Join us for MScAC Talks, a yearly speaker series where academic and industry leaders share applied research driving real-world advances, from September to April at the University of Toronto.

Abstract

Artificial intelligence systems rely on massive datasets to learn what is “true,” but the process of creating that truth is far from neutral. This talk reveals the hidden infrastructure of data annotation that underpins every supervised model: millions of human annotators, often working under precarious contracts across the Global South, who interpret ambiguous data into the labels that machines learn from. Each annotation encodes social, cultural, and linguistic assumptions that ultimately shape model behavior, bias, and performance. By examining how annotators’ decisions and working conditions determine what counts as accurate or ethical data, I argue that AI ethics must move beyond abstract principles toward an understanding of the material and geopolitical systems that produce ground truth. From labeling hate speech to detecting misinformation, these processes expose how technical pipelines reproduce global hierarchies of labor, language, and legitimacy. Reframing annotation as a core computational process allows us to build AI that is not only robust and reliable but also socially accountable and globally aware.

Speaker Biography

Syed Ishtiaque Ahmed is an Associate Professor of Computer Science at the University of Toronto and the founding director of the ‘Third Space'' research group. His research interest is in the intersection between Human-Computer Interaction (HCI) and Artificial Intelligence (AI). Ahmed received his PhD and Masters from Cornell University in the USA, and his Bachelor's and Master’s from BUET in Bangladesh. In the last fifteen years, he studied and developed successful computing technologies with various marginalized communities in Bangladesh, India, Canada, USA, Pakistan, Iraq, Turkey, and Ecuador.

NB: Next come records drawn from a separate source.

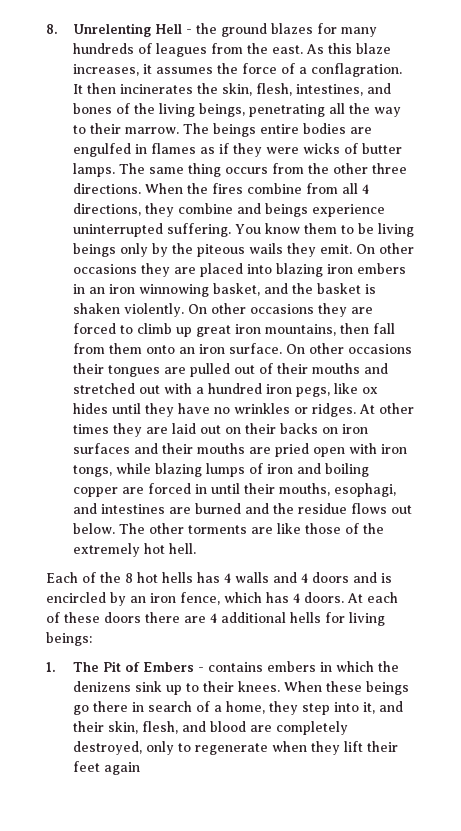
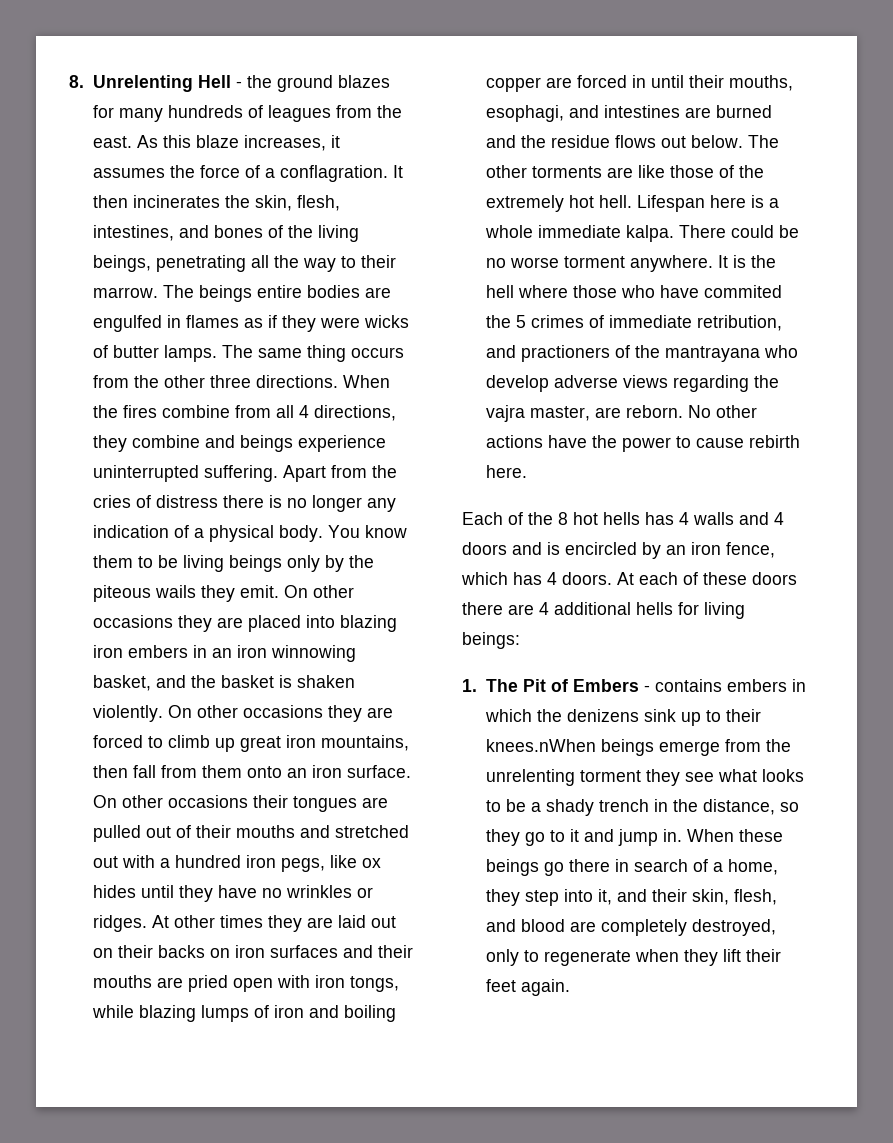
(232, 230) none -> [282,465,397,482] [92,495,396,512] [92,525,323,542] Apart from the cries of distress there is no longer any indication of a physical body.
(197, 548) none -> [636,195,779,212] [484,225,799,242] [485,255,776,272] [485,285,782,298] [485,315,782,331] [485,345,798,362] [485,375,779,392] [485,405,757,422] [485,435,800,452] [485,465,527,478] Lifespan here is a whole immediate kalpa. There could be no worse torment anywhere. It is the hell where those who have commited the 5 crimes of immediate retribution, and practioners of the mantrayana who develop adverse views regarding the vajra master, are reborn. No other actions have the power to cause rebirth here.
[238,681,281,692] knees. -> [485,739,791,756] [485,769,804,786] [485,799,799,816] [485,829,682,846] knees.nWhen beings emerge from the unrelenting torment they see what looks to be a shady trench in the distance, so they go to it and jump in.
[104,762,141,775] again -> [520,979,570,996] again.

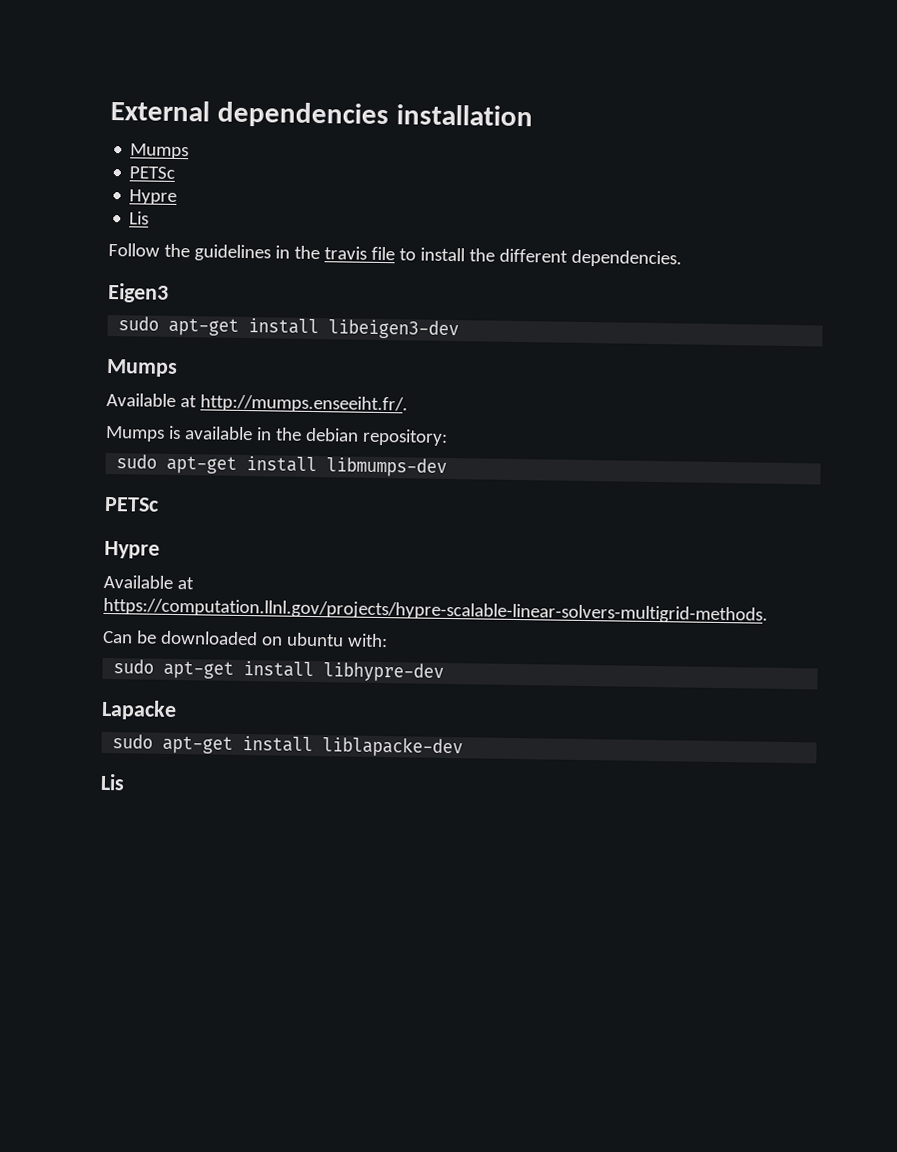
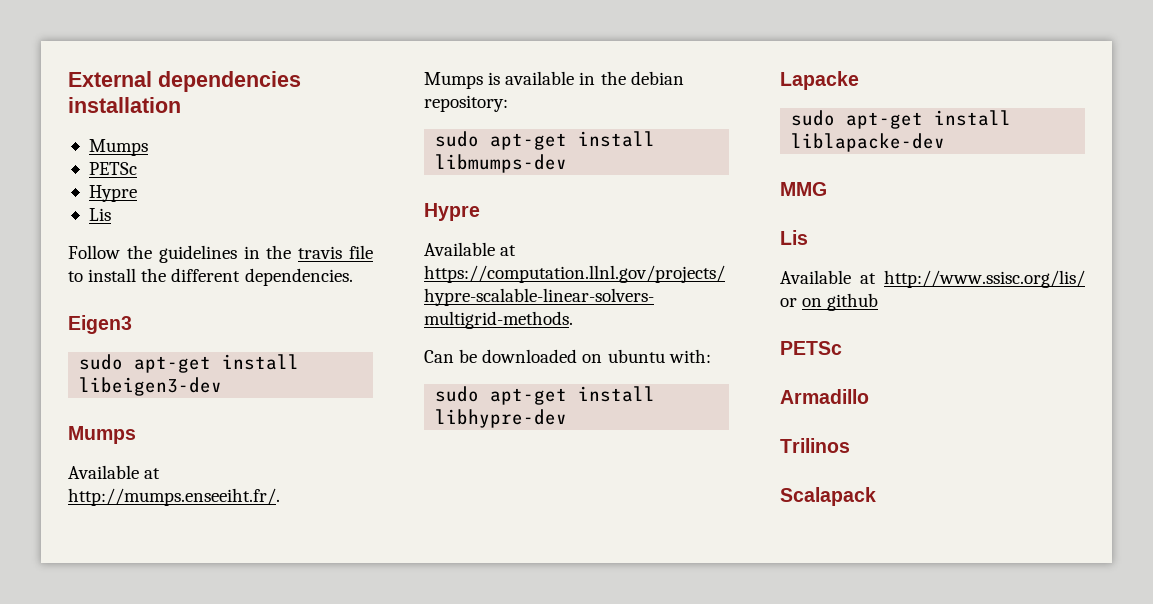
[104,496,159,512] // PETSc -> (568, 163) none
[100,773,125,791] // Lis -> [780,182,827,196] [780,230,808,245] [780,270,1085,288] [780,293,879,311] [780,341,842,355] [780,389,869,404] [780,438,850,453] [780,487,876,506] // MMG // Lis // Available at http://www.ssisc.org/lis/ or on github // PETSc // Armadillo // Trilinos // Scalapack

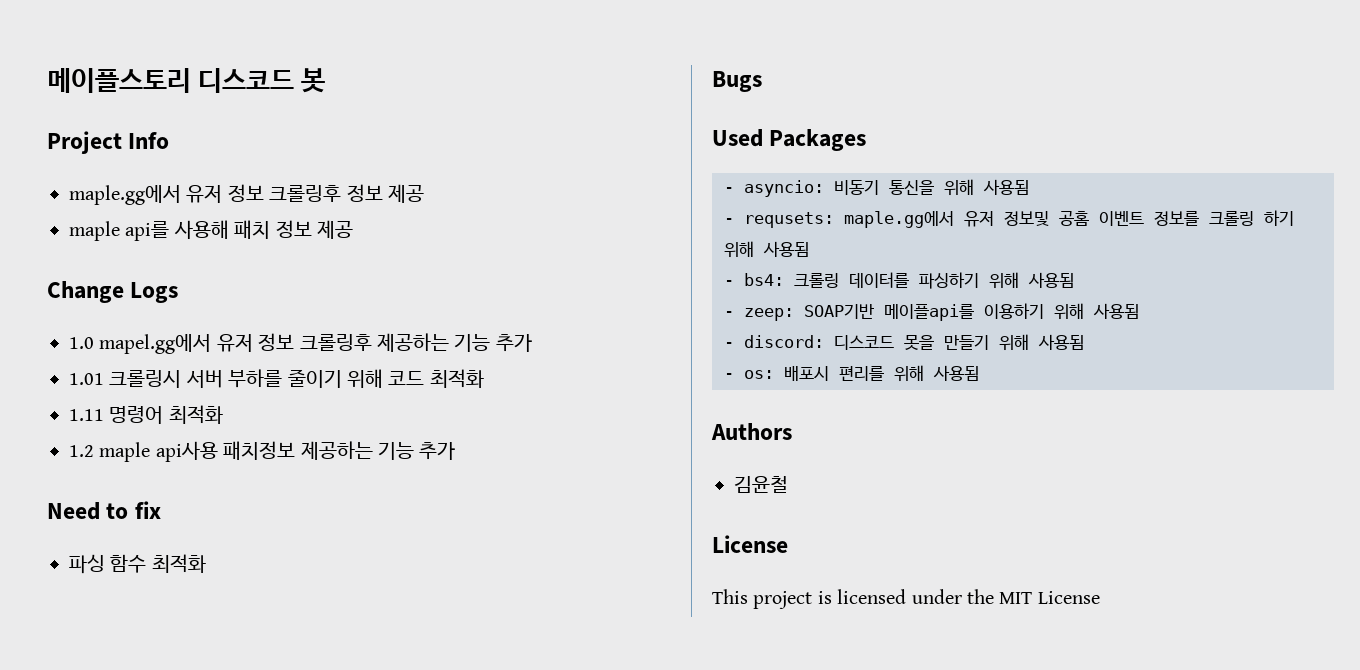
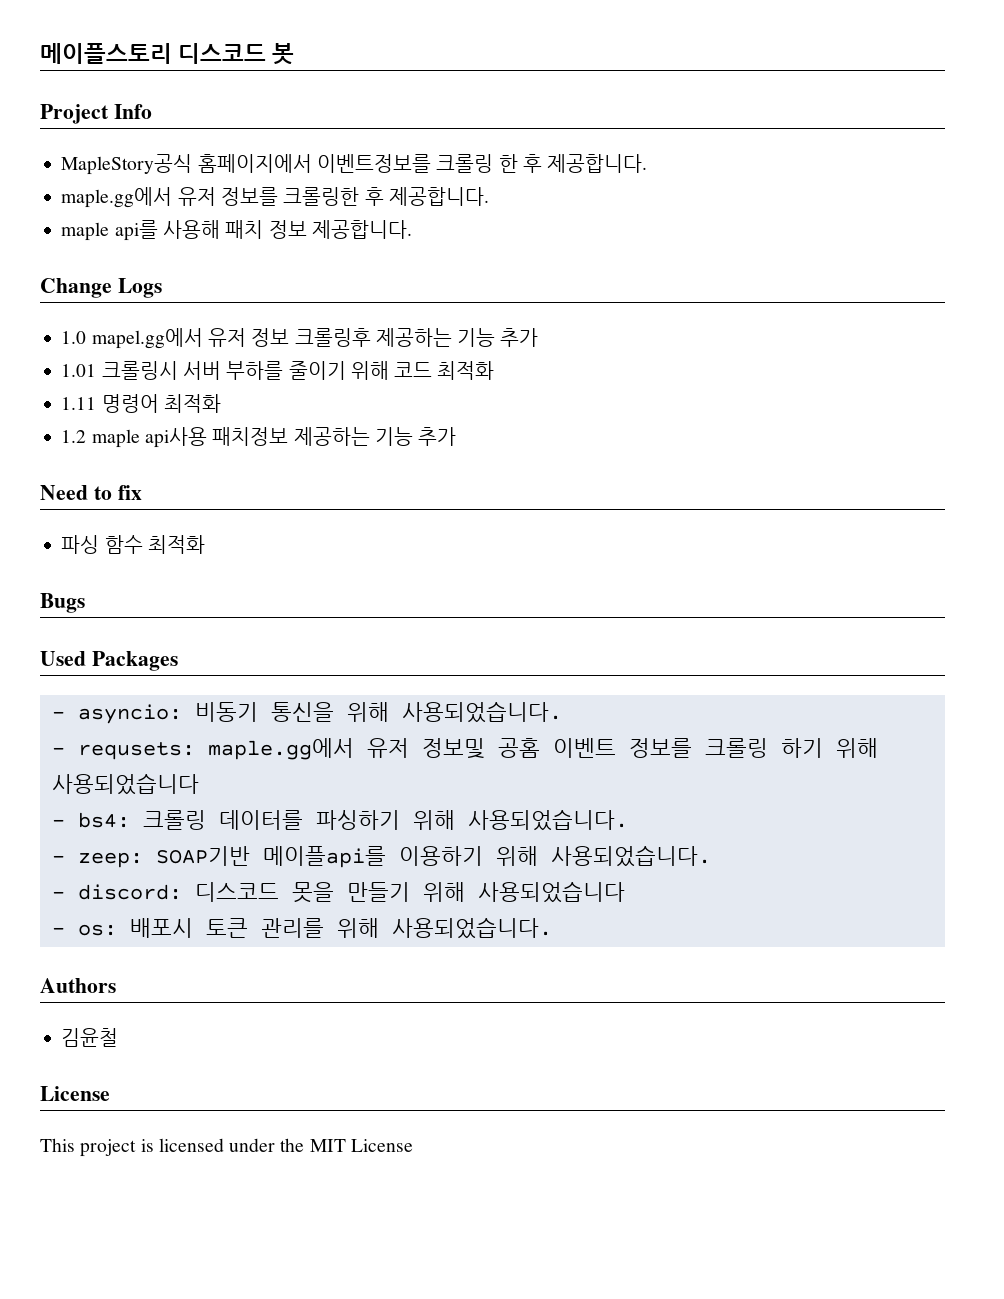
[69,184,424,205] maple.gg에서 유저 정보 크롤링후 정보 제공 -> [61,154,648,175] [61,187,489,208] MapleStory공식 홈페이지에서 이벤트정보를 크롤링 한 후 제공합니다. // maple.gg에서 유저 정보를 크롤링한 후 제공합니다.
[317,220,353,239] 제공 -> [311,220,412,239] 제공합니다.
[983,179,1029,195] 사용됨 -> [401,701,562,723] 사용되었습니다.
[763,241,809,257] 사용됨 -> [51,773,199,795] 사용되었습니다
[1028,272,1074,288] 사용됨 -> [467,809,628,831] 사용되었습니다.
[1093,303,1139,319] 사용됨 -> [550,845,711,867] 사용되었습니다.
[1038,334,1084,350] 사용됨 -> [477,881,625,903] 사용되었습니다
[839,365,979,382] 편리를 위해 사용됨 -> [205,917,552,939] 토큰 관리를 위해 사용되었습니다.

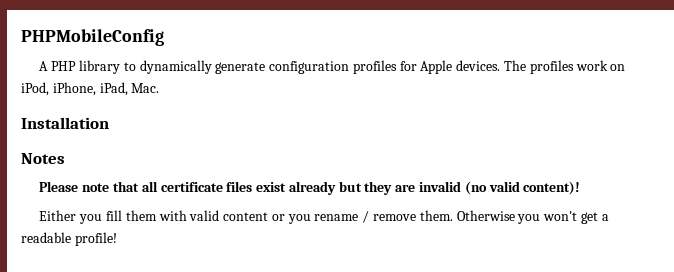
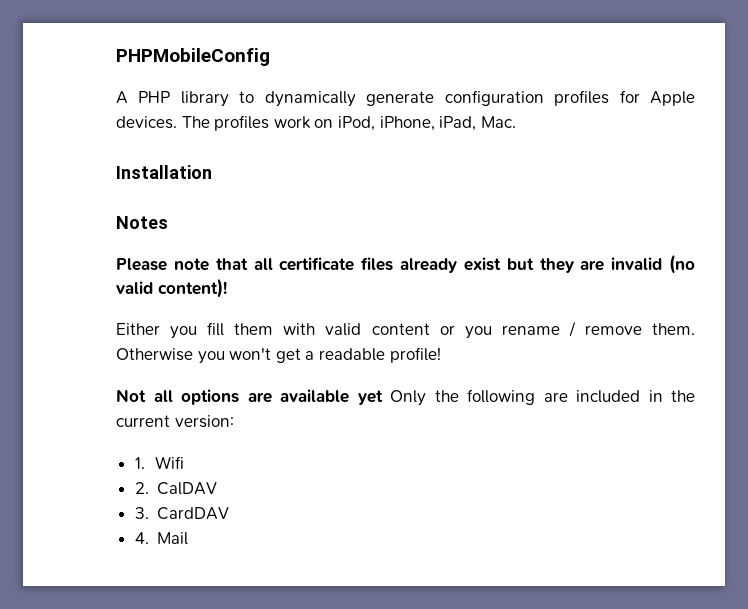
[256,181,336,195] exist already -> [400,257,501,273] already exist
(117, 239) none -> [116,389,695,406] [116,415,234,428] [134,456,184,469] [134,482,218,495] [134,507,230,520] [134,532,189,545] // Not all options are available yet Only the following are included in the current version: // 1. Wifi // 2. CalDAV // 3. CardDAV // 4. Mail

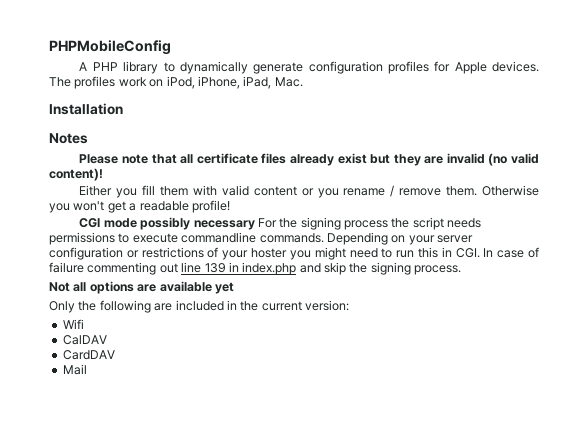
(441, 355) none -> [79,217,482,230] [49,232,473,245] [49,247,539,260] [49,262,462,275] // CGI mode possibly necessary For the signing process the script needs permissions to execute commandline commands. Depending on your server configuration or restrictions of your hoster you might need to run this in CGI. In case of failure commenting out line 139 in index.php and skip the signing process.
(383, 397) none -> (234, 288) //
[134,457,145,469] 1. -> (349, 305) none
[134,482,149,494] 2. -> (84, 324) none
[134,507,149,519] 3. -> (107, 340) none
[134,532,149,544] 4. -> (115, 355) none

He has published over 100 peer-reviewed research articles and received multiple best paper awards in top computer science venues including CHI, CSCW, ICTD, and FaccT. Ahmed has received numerous honors and accolades, including the International Fulbright Science and Technology Fellowship, the Intel Science and Technology Fellowship, the Fulbright Centennial Fellowship, the Schwartz Reisman Fellowship, the Massey Fellowship, the Connaught Scholarship, Microsoft AI & Society Fellowship, Google Inclusion Research Award, and Facebook Faculty Research Award. His research has also received generous funding support from all three branches of Canadian tri-council research (NSERC, CIHR, SSHRC), USA’s NSF and NIH, and Bangladesh government’s ICT Ministry. Ahmed has been named the “Future Leader” by the Computing Research Association in 2024.

About the MSc in Applied Computing Program

Housed in the Department of Computer Science at the University of Toronto, the Master of Science in Applied Computing (MScAC) program is committed to educating the next generation of world-class innovators. The program bridges cutting-edge research with industry innovation, equipping students to translate ideas into real-world solutions. By fostering collaboration among students, faculty, alumni, and industry partners, MScAC creates a vibrant community where research excellence drives meaningful impact.